Orange et Proximus poursuivent actuellement leurs discussions en vue de finaliser l'accord de partage de réseau mobile annoncé le 11 juillet dernier. Il y a quelques semaines, Telenet avait décidé d'arrêter les discussions sur une éventuelle adhésion à ce projet, rappellent les deux opérateurs.

Mais la société malinoise a ensuite déposé une plainte auprès de l'Autorité belge de la concurrence contre ces deux entreprises et lui a demandé d'adopter des mesures provisoires visant à suspendre la mise en oeuvre de l'accord de partage de réseau mobile, cela en attendant la décision sur le fond.

Orange Belgium et Proximus coopéreront pleinement à cette procédure, affirment-elles.

L'Autorité de la concurrence devrait statuer sur la demande de mesures provisoires d'ici la fin de l'année ou dans les premières semaines de l'année prochaine, à en croire les opérateurs, qui disent rester "persuadées que leur accord de partage de réseau mobile envisagé aura des effets positifs sur le marché belge des communications mobiles".

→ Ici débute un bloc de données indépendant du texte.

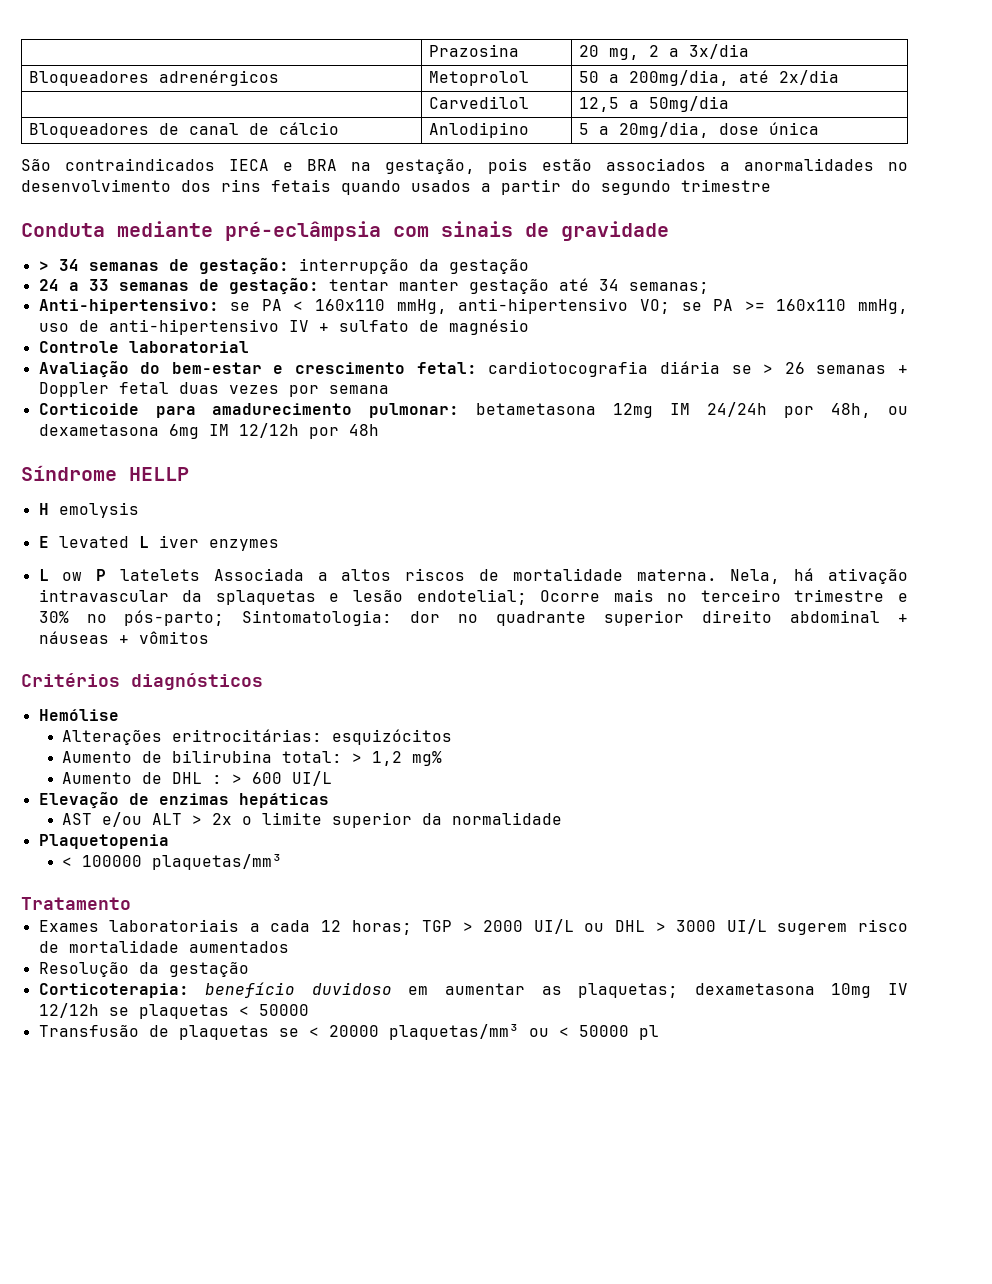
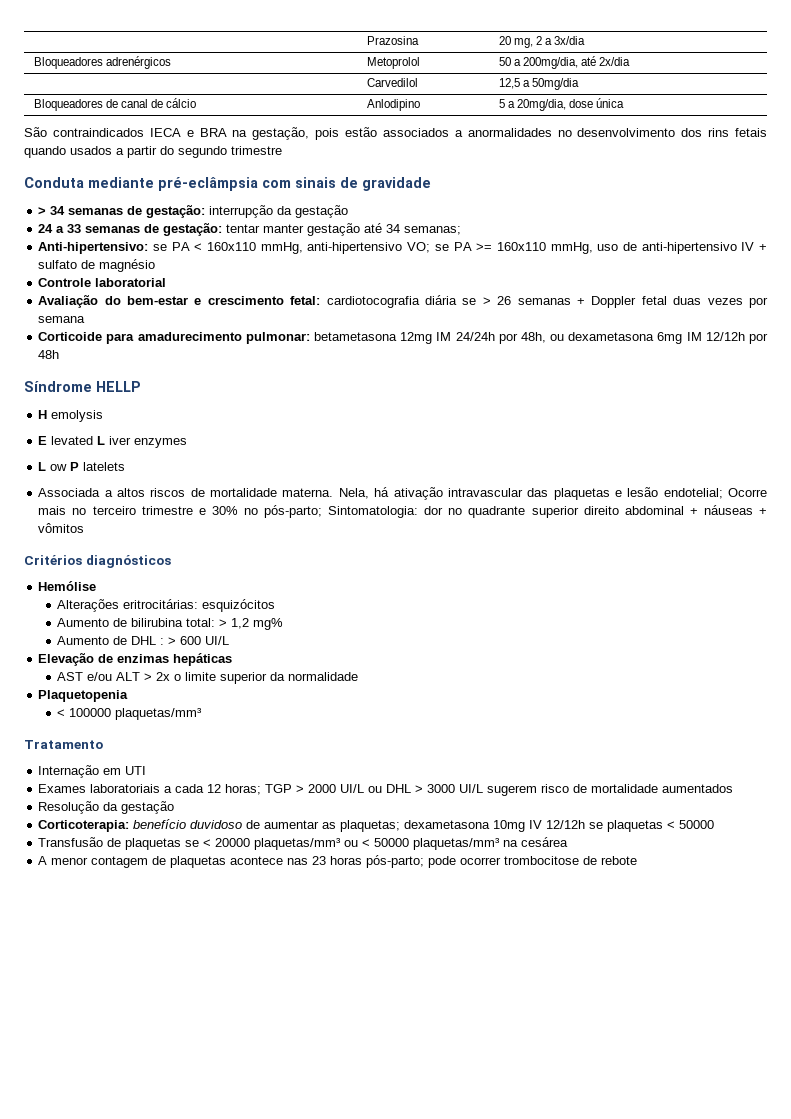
- L ow P latelets Associada a altos riscos de mortalidade materna.
+ L ow P latelets
+ Associada a altos riscos de mortalidade materna.
- Nela, há ativação intravascular da splaquetas e lesão endotelial; Ocorre mais no terceiro trimestre e 30% no pós-parto; Sintomatologia: dor no quadrante superior direito abdominal + náuseas + vômitos
+ Nela, há ativação intravascular das plaquetas e lesão endotelial; Ocorre mais no terceiro trimestre e 30% no pós-parto; Sintomatologia: dor no quadrante superior direito abdominal + náuseas + vômitos
+ Internação em UTI
- Corticoterapia: benefício duvidoso em aumentar as plaquetas; dexametasona 10mg IV 12/12h se plaquetas < 50000
+ Corticoterapia: benefício duvidoso de aumentar as plaquetas; dexametasona 10mg IV 12/12h se plaquetas < 50000
- Transfusão de plaquetas se < 20000 plaquetas/mm³ ou < 50000 pl
+ Transfusão de plaquetas se < 20000 plaquetas/mm³ ou < 50000 plaquetas/mm³ na cesárea
+ A menor contagem de plaquetas acontece nas 23 horas pós-parto; pode ocorrer trombocitose de rebote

La co-entreprise aurait des effets de distorsion du marché

Le périmètre actuel du projet de co-entreprise entre Orange et Proximus pour un futur partage de leur réseau mobile est trop ambitieux et entraînerait une distorsion du marché, réagit mardi soir Telenet.

"En raison de la pression exercée sur les revenus de la téléphonie mobile, tous les opérateurs recherchent des moyens intelligents de financer l'expansion et l'entretien du nouveau réseau 5G", contextualise Telenet, qui se dit ouvert aux discussions avec d'autres opérateurs dans les limites de ce qui est légalement possible.

A ses yeux, le périmètre actuel de la co-entreprise entre Proximus et Orange est en effet trop ambitieux et entraîne une distorsion du marché. Le calendrier de la collaboration est également problématique à la lumière de la prochaine adjudication du spectre, ajoute Telenet. L'opérateur constate que ses deux rivaux ne sont pas disposés à répondre à ces objections et que des discussions ultérieures sont dès lors devenues impossibles.

Ses préoccupations et objections persistant, l'entreprise flamande a déposé une plainte auprès de l'Autorité de la concurrence concernant "de graves problèmes de droit de la concurrence" que la co-entreprise impliquerait. Parallèlement à cela, elle a introduit devant cette même instance une demande de mesures provisoires visant à suspendre la mise en oeuvre de l'accord de partage de réseau mobile, cela en attendant la décision sur le fond.